The respondents on the other hand distilled three issues for determination to wit:
“(i) Whether the Registered Land Law is applicable to all lands in Lagos State and that it applies to exhibit ‘A’;
(ii) Whether the Registered Land Law, the Land Instrument Registration Law and the Registration of Titles Law of Lagos State apply to exhibit ‘A’;
(iii) Whether it is right in law for the respondents to demand for registration fee and additional fee under section 50 of Registered Land Law”.
Appellant’s issue No. 1 and the respondents’ issue 1 are virtually the same. Respondents’ issue No. 3 is a subset of issue 1 and can only arise, if it is established that the Registered Land Law of Lagos State applies to the deed of Assignment exhibit ‘A’ otherwise it would be an academic exercise.

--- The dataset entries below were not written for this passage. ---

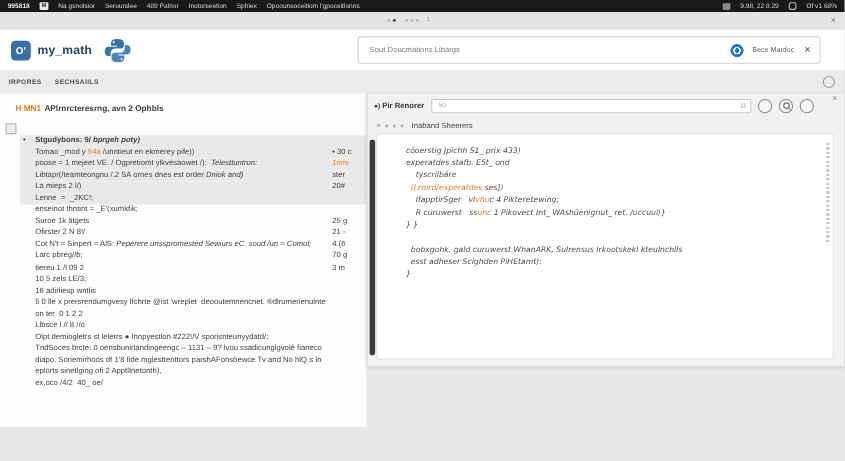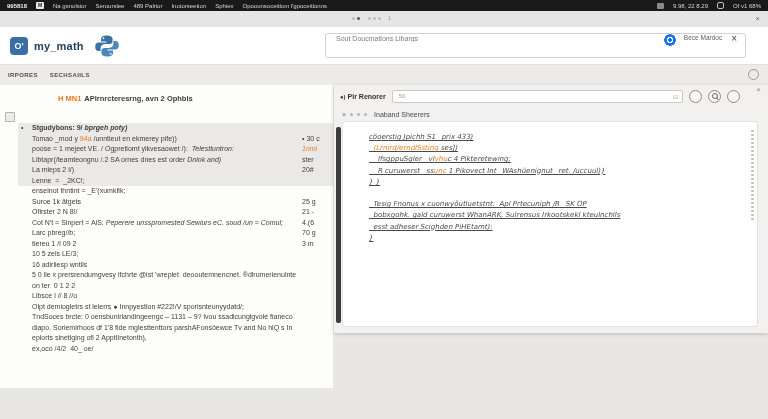--- a/index.html
+++ b/index.html
@@ -20,33 +20,33 @@
   .ts-dots i.on{background:#555;}
   .ts-dots i.gap{background:transparent;width:4px;}
   .ts-page{position:absolute;left:388px;top:4px;font-size:5.5px;color:#9a9998;}
   .ts-close{position:absolute;right:8px;top:3px;font-size:8px;color:#6b6b69;line-height:10px;}
 
   
   .header{position:absolute;left:0;top:27px;width:768px;height:38px;background:#ffffff;border-bottom:1px solid #e2e1df;display:flex;align-items:center;padding-left:10px;box-sizing:border-box;}
   .logo-badge{width:18px;height:18px;border-radius:4px;background:#3a6ea5;color:#fff;font-weight:bold;font-size:9px;display:flex;align-items:center;justify-content:center;}
   .logo-text{margin-left:6px;font-size:11px;font-weight:bold;color:#24415e;letter-spacing:.2px;}
   .py-logo{margin-left:10px;width:26px;height:24px;}
-  .search-box{position:absolute;left:325px;right:22px;top:6px;height:25px;border:1px solid #d2d1cf;border-radius:3px;background:#fff;display:flex;align-items:flex-start;padding:0 8px;box-sizing:border-box;}
+  .search-box{position:absolute;left:325px;right:22px;top:6px;height:25px;border:1px solid #d2d1cf;border-radius:3px;background:#fff;display:flex;align-items:center;padding:0 8px;box-sizing:border-box;}
   .search-box input{flex:1;border:none;outline:none;font-size:7px;color:#7d7d7b;background:transparent;font-family:inherit;}
   .target-icon{width:12px;height:12px;border-radius:50%;background:radial-gradient(circle,#1a73e8 0 2px,#ffffff 2px 3.5px,#1a73e8 3.5px 6px,transparent 6px);}
   .search-hint{font-size:6.5px;color:#5f5f5d;margin:0 9px 0 8px;white-space:nowrap;}
   .hd-close{font-size:10px;color:#444;line-height:10px;}
 
   
   .tabsrow{position:absolute;left:0;top:65px;width:768px;height:20px;background:#ecebe9;display:flex;align-items:center;gap:12px;padding-left:8px;box-sizing:border-box;font-size:6px;font-weight:bold;color:#4d4d4b;letter-spacing:.4px;}
   .refresh-icon{position:absolute;right:9px;top:69px;width:9px;height:9px;border:1px solid #9a9997;border-radius:50%;}
 
   
   .left-panel{position:absolute;left:0;top:85px;width:333px;height:303px;background:#fdfdfc;overflow:hidden;}
-  .lp-header{height:26px;display:flex;align-items:center;padding-left:14px;font-size:7.5px;font-weight:bold;color:#3c3c3a;gap:3px;margin-left:44px;}
+  .lp-header{height:26px;display:flex;align-items:center;padding-left:14px;font-size:7.5px;font-weight:bold;color:#3c3c3a;gap:3px;}
   .lp-accent{color:#e67e22;}
   .lp-gutter-icon{position:absolute;left:5px;top:27px;width:8px;height:8px;border:1px solid #b4b4b2;background:#ececea;border-radius:1px;}
   .lp-lines{position:absolute;left:18px;top:38px;right:0;font-size:7px;line-height:10.5px;color:#403f3d;}
   .lp-line{position:relative;height:10.5px;padding-left:14px;white-space:pre;overflow:visible;}
   .lp-line.shade{background:#eae9e7;}
   .lp-line .bullet{position:absolute;left:3px;font-weight:bold;}
   .lp-line .side{position:absolute;left:284px;white-space:pre;}
   .orange{color:#e67e22;}
   .ital{font-style:italic;}
   .bold{font-weight:bold;}
@@ -65,21 +65,21 @@
   .rp-iconbtn{width:11px;height:11px;border:1px solid #8d8c8a;border-radius:50%;position:relative;background:#f7f6f4;}
   .rp-iconbtn.mag::before{content:"";position:absolute;left:2.5px;top:2px;width:4px;height:4px;border:1px solid #6d6c6a;border-radius:50%;}
   .rp-iconbtn.mag::after{content:"";position:absolute;left:7px;top:7px;width:2.5px;height:1px;background:#6d6c6a;transform:rotate(45deg);}
   .rp-subheader{display:flex;align-items:center;gap:4px;height:14px;padding:0 8px;font-size:7px;color:#4a4a48;}
   .rp-subheader .x{font-size:7px;color:#777;}
   .rp-subheader .dot{width:3px;height:3px;border-radius:50%;background:#b7b6b4;display:block;}
   .rp-subheader .label{margin-left:3px;}
   .rp-card{position:absolute;left:8px;right:10px;top:36px;height:204px;background:#ffffff;border:1px solid #e3e2e0;border-radius:3px;overflow:hidden;}
   .rp-darkbar{position:absolute;left:2px;top:42px;width:5px;height:196px;background:#3b3b39;border-radius:2px;}
   .rp-lines{margin:10px 8px 0 26px;font-family:"DejaVu Sans","Liberation Sans",sans-serif;font-style:italic;font-size:7px;line-height:11.2px;color:#4a4a48;}
-  .rp-line{white-space:pre;height:11.2px;text-decoration:underline;}
+  .rp-line{white-space:pre;height:11.2px;}
   .rp-scrollbar{position:absolute;right:3px;top:8px;width:3px;height:92px;background:repeating-linear-gradient(#c9c8c6 0 2px,transparent 2px 4px);}
 </style>
 </head>
 <body>
 
 <div class="screen">
 
   <div class="menubar">
     <span class="mb-id">995818</span>
     <span class="mb-appicon">M</span>
@@ -180,26 +180,27 @@
       <span class="x">×</span>
       <span class="dot"></span>
       <span class="dot"></span>
       <span class="dot"></span>
       <span class="label">Inaband Sheerers</span>
     </div>
     <span class="rp-darkbar"></span>
     <div class="rp-card">
       <div class="rp-lines">
           <div class="rp-line"><span>cöoerstig Jpichh S1_ prix 433)</span></div>
-          <div class="rp-line"><span class="orange">  (Lrnird/erndlSsting</span><span> ses])</span></div>
-          <div class="rp-line"><span>    IfsgppuSgler   vl</span><span class="orange">vhu</span><span>c 4 Pikteretewing;</span></div>
+          <div class="rp-line"><span>experatdes stafb. E5t_ ond</span></div>
+          <div class="rp-line"><span>    tyscrilbáre</span></div>
+          <div class="rp-line"><span class="orange">  (Lrnird/experatdes</span><span> ses])</span></div>
+          <div class="rp-line"><span>    IfapptirSger   vl</span><span class="orange">vhu</span><span>c 4 Pikteretewing;</span></div>
           <div class="rp-line"><span>    R curuwerst   ss</span><span class="orange">unc</span><span> 1 Pikovect Int_ WAshüenignut_ ret. /uccuul)}</span></div>
           <div class="rp-line"><span>} }</span></div>
           <div class="rp-line"><span></span></div>
-          <div class="rp-line"><span>  Tesig Fnonus x cuonwyõutluetstnt:  Apl Prtecuniph /R_ SK OP</span></div>
           <div class="rp-line"><span>  bobxgohk. gald curuwerst WhanARK, Sulrensus Irkootskekl kteulnchlls</span></div>
           <div class="rp-line"><span>  esst adheser Scighden PiHEtamt):</span></div>
           <div class="rp-line"><span>}</span></div>
         </div>
       <span class="rp-scrollbar"></span>
     </div>
   </div>
 
 </div>
 

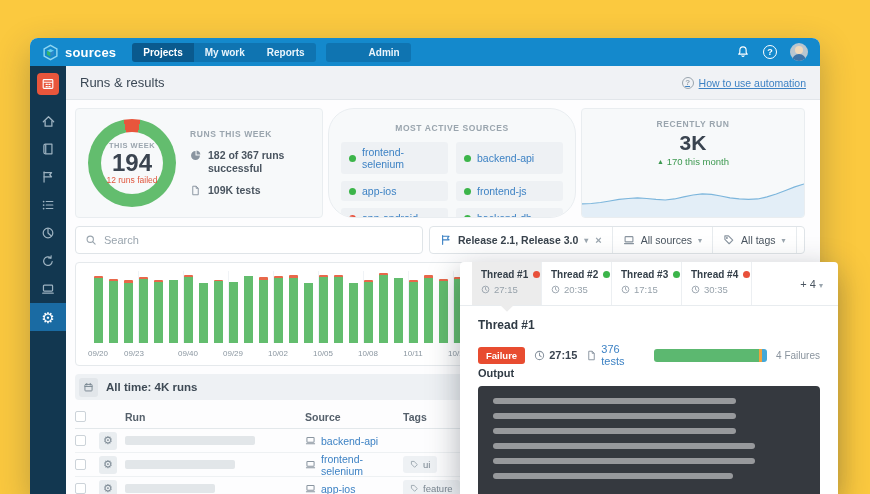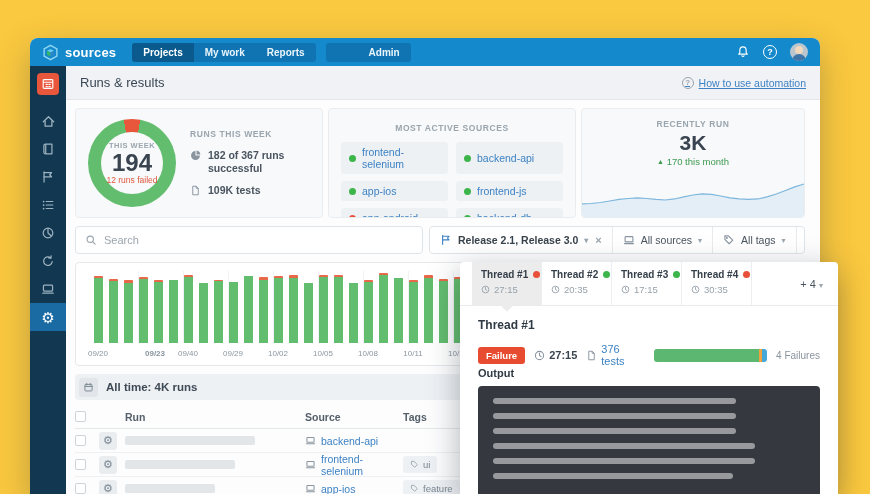--- a/index.html
+++ b/index.html
@@ -62,21 +62,21 @@
   .donut-hole { width:62px; height:62px; border-radius:50%; background:#f7f9fa;
                 display:flex; flex-direction:column; align-items:center; justify-content:center; }
   .donut-label { font-size:7.5px; font-weight:bold; letter-spacing:.5px; color:#9aa5ae; }
   .donut-value { font-size:24px; font-weight:bold; color:#3a4450; line-height:1.05; }
   .donut-failed { font-size:8.5px; color:#e0573e; }
   .week-stats { display:flex; flex-direction:column; gap:8px; }
   .week-stats .card-h { text-align:left; margin-bottom:2px; }
   .stat-row { display:flex; gap:7px; font-size:10.5px; font-weight:bold; color:#4a5560; line-height:1.25; align-items:flex-start; }
   .stat-row .s-ic { color:#8a95a0; flex:0 0 auto; margin-top:1px; }
 
-  .card-sources { padding:10px 12px; }
+  .card-sources { padding:10px 12px;border-radius:26px; }
   .src-grid { margin-top:9px; display:grid; grid-template-columns:1fr 1fr; gap:7px 8px; }
   .src-pill { background:#eef1f4; border-radius:3px; padding:4px 8px; display:flex; align-items:center; gap:6px;
               font-size:10.5px; color:#3d82c4; cursor:pointer; }
   .dot { width:7px; height:7px; border-radius:50%; flex:0 0 7px; }
 
   .card-recent { display:flex; flex-direction:column; padding-top:10px; }
   .recent-value { text-align:center; font-size:21px; font-weight:bold; color:#3a4450; margin-top:2px; }
   .recent-delta { text-align:center; font-size:9.5px; color:#3d9950; margin-top:1px; }
   .recent-delta .tri { font-size:7px; vertical-align:1px; }
   .spark { flex:1; margin-top:2px; }
@@ -579,21 +579,21 @@
                   <div class="seg-fail" style="height: 0px; background: rgb(232, 104, 74);"></div>
                   <div class="seg-pass" style="height: 63.4px; background: rgb(99, 189, 110);"></div>
                 </div>
                 <div class="bar">
                   <div class="seg-fail" style="height: 2.2px; background: rgb(232, 104, 74);"></div>
                   <div class="seg-pass" style="height: 64.8px; background: rgb(99, 189, 110);"></div>
                 </div>
               </div>
             <div class="xlabels">
                 <span class="xlabel" style="left: 4px;">09/20</span>
-                <span class="xlabel" style="left: 61px; font-weight: bold;">09/23</span>
+                <span class="xlabel" style="left: 40px;">09/23</span>
                 <span class="xlabel" style="left: 94px;">09/40</span>
                 <span class="xlabel" style="left: 139px;">09/29</span>
                 <span class="xlabel" style="left: 184px;">10/02</span>
                 <span class="xlabel" style="left: 229px;">10/05</span>
                 <span class="xlabel" style="left: 274px;">10/08</span>
                 <span class="xlabel" style="left: 319px;">10/11</span>
                 <span class="xlabel" style="left: 364px;">10/14</span>
                 <span class="xlabel" style="left: 409px;">10/17</span>
                 <span class="xlabel" style="left: 454px;">10/20</span>
                 <span class="xlabel" style="left: 499px;">10/23</span>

There are three statutes in Lagos State that provide for one form of registration or the other pertaining to land. They are (1) Land Instrument registration law with 1st January, 1925 as commencement date (2) Registration of titles law with 4th April, 1935 as commencement date; and (3) Registered land law with 10th November, 1965 as commencement date. These three laws were the extant laws providing for registration of documents relating to land as at 2004 when the appellant commenced his suit in the High Court of Lagos State.The Land Instrument Registration Law, it is all agreed, is operational state wide. It makes it mandatory in sections 6 and 7 that every instrument executed after the commencement of the law shall be registered. All instruments executed before the commencement of the law but not already registered shall be registered.
It defines ‘Instrument’ as a document affecting land in Lagos State whereby one party confers, transfers, limits, charges or extinguishes in favour of another party any right or title to, or interest in land in Lagos State, and includes a certificate of purchase and a power of attorney under which any instrument may be executed, but does not include a will.
Section 19 also provides for the filing of judgments made by the local courts pertaining to land.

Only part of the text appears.